Edit tracking data:
- - -
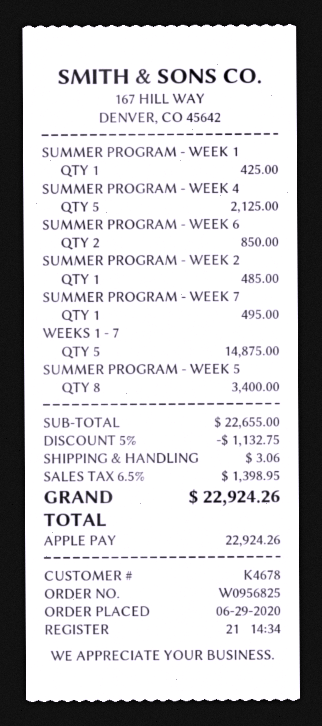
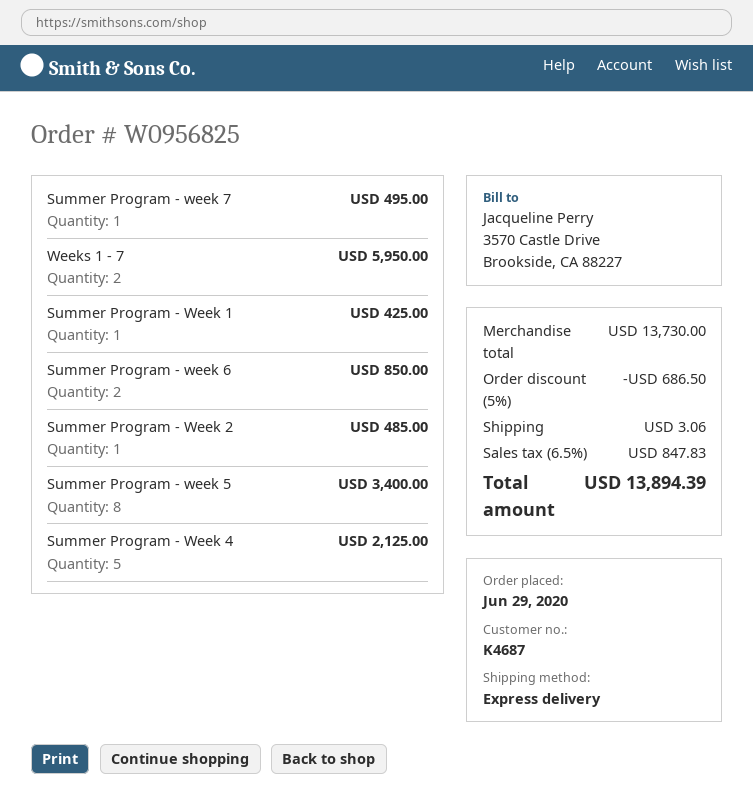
customer number: K4678 -> K4687
WEEKS 1 - 7: 5 for 14875.00 -> 2 for 5950.00
subtotal: 22655.00 -> 13730.00
discount: 5% = 1132.75 -> 5% = 686.50
tax: 6.5% = 1398.95 -> 6.5% = 847.83
total: 22924.26 -> 13894.39

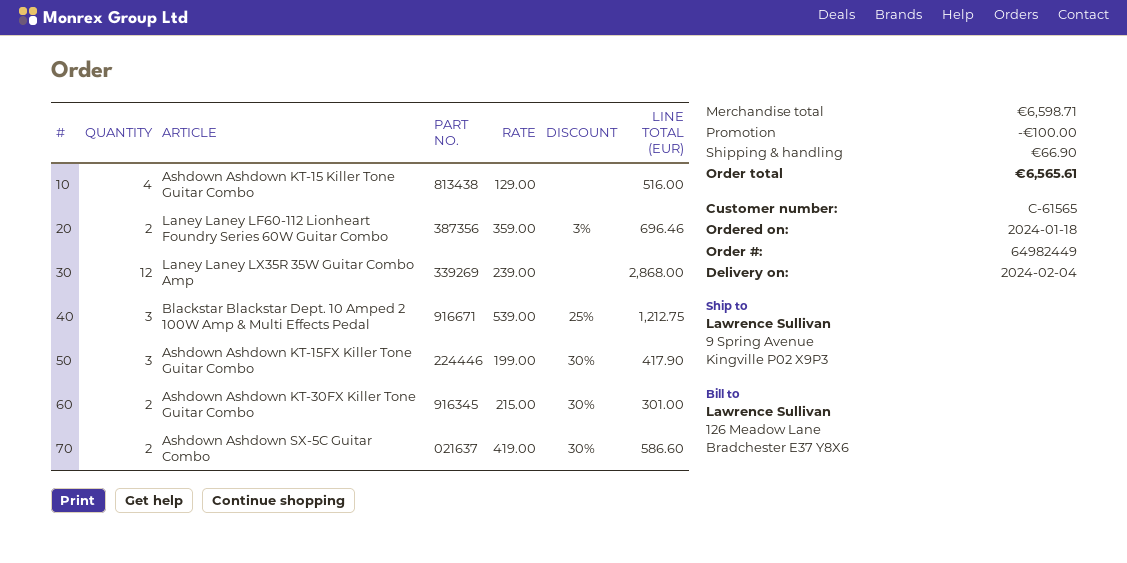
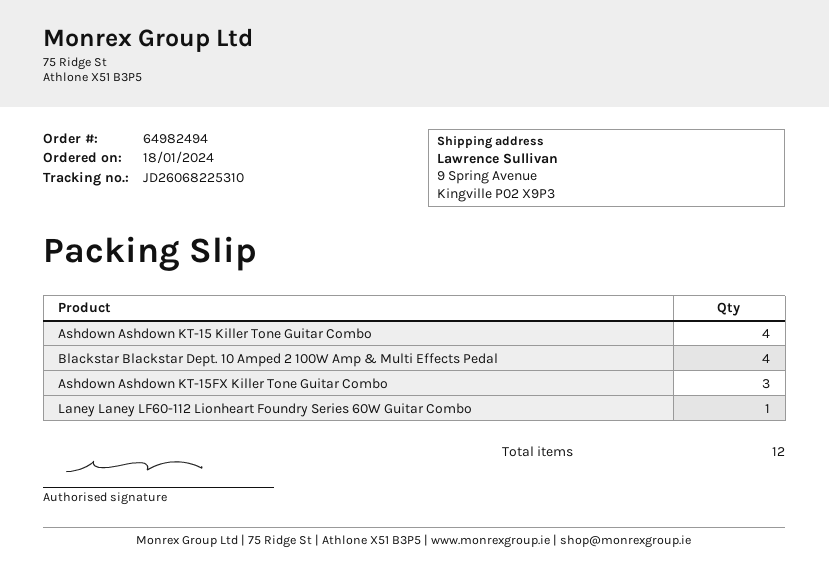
order number: 64982449 -> 64982494
Laney Laney LF60-112 Lionheart Foundry Series 60W Guitar Combo: 2 -> 1
Laney Laney LX35R 35W Guitar Combo Amp: 12 -> none
Blackstar Blackstar Dept. 10 Amped 2 100W Amp & Multi Effects Pedal: 3 -> 4
Ashdown Ashdown KT-30FX Killer Tone Guitar Combo: 2 -> none
Ashdown Ashdown SX-5C Guitar Combo: 2 -> none

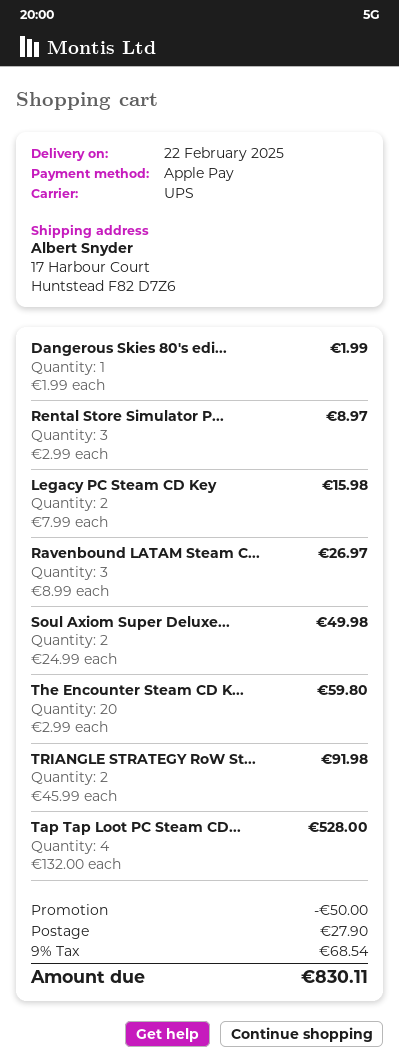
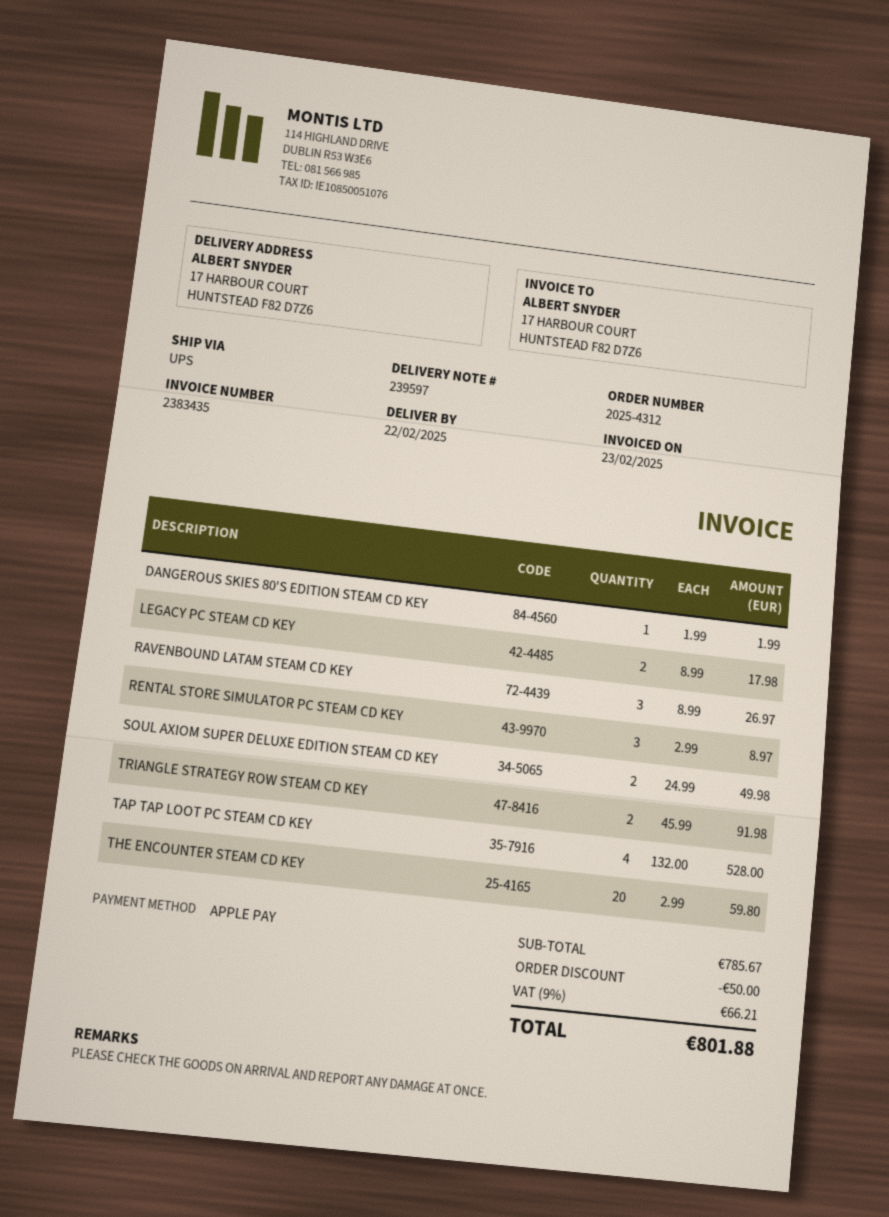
Legacy PC Steam CD Key: 2 x 7.99 = 15.98 -> 2 x 8.99 = 17.98
shipping: 27.90 -> none
tax: 9% = 68.54 -> 9% = 66.21
total: 830.11 -> 801.88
- - -
Exercise:
Exclude the images, then output the data above word for word.

Exercise result:
customer number: K4678 -> K4687
WEEKS 1 - 7: 5 for 14875.00 -> 2 for 5950.00
subtotal: 22655.00 -> 13730.00
discount: 5% = 1132.75 -> 5% = 686.50
tax: 6.5% = 1398.95 -> 6.5% = 847.83
total: 22924.26 -> 13894.39

order number: 64982449 -> 64982494
Laney Laney LF60-112 Lionheart Foundry Series 60W Guitar Combo: 2 -> 1
Laney Laney LX35R 35W Guitar Combo Amp: 12 -> none
Blackstar Blackstar Dept. 10 Amped 2 100W Amp & Multi Effects Pedal: 3 -> 4
Ashdown Ashdown KT-30FX Killer Tone Guitar Combo: 2 -> none
Ashdown Ashdown SX-5C Guitar Combo: 2 -> none

Legacy PC Steam CD Key: 2 x 7.99 = 15.98 -> 2 x 8.99 = 17.98
shipping: 27.90 -> none
tax: 9% = 68.54 -> 9% = 66.21
total: 830.11 -> 801.88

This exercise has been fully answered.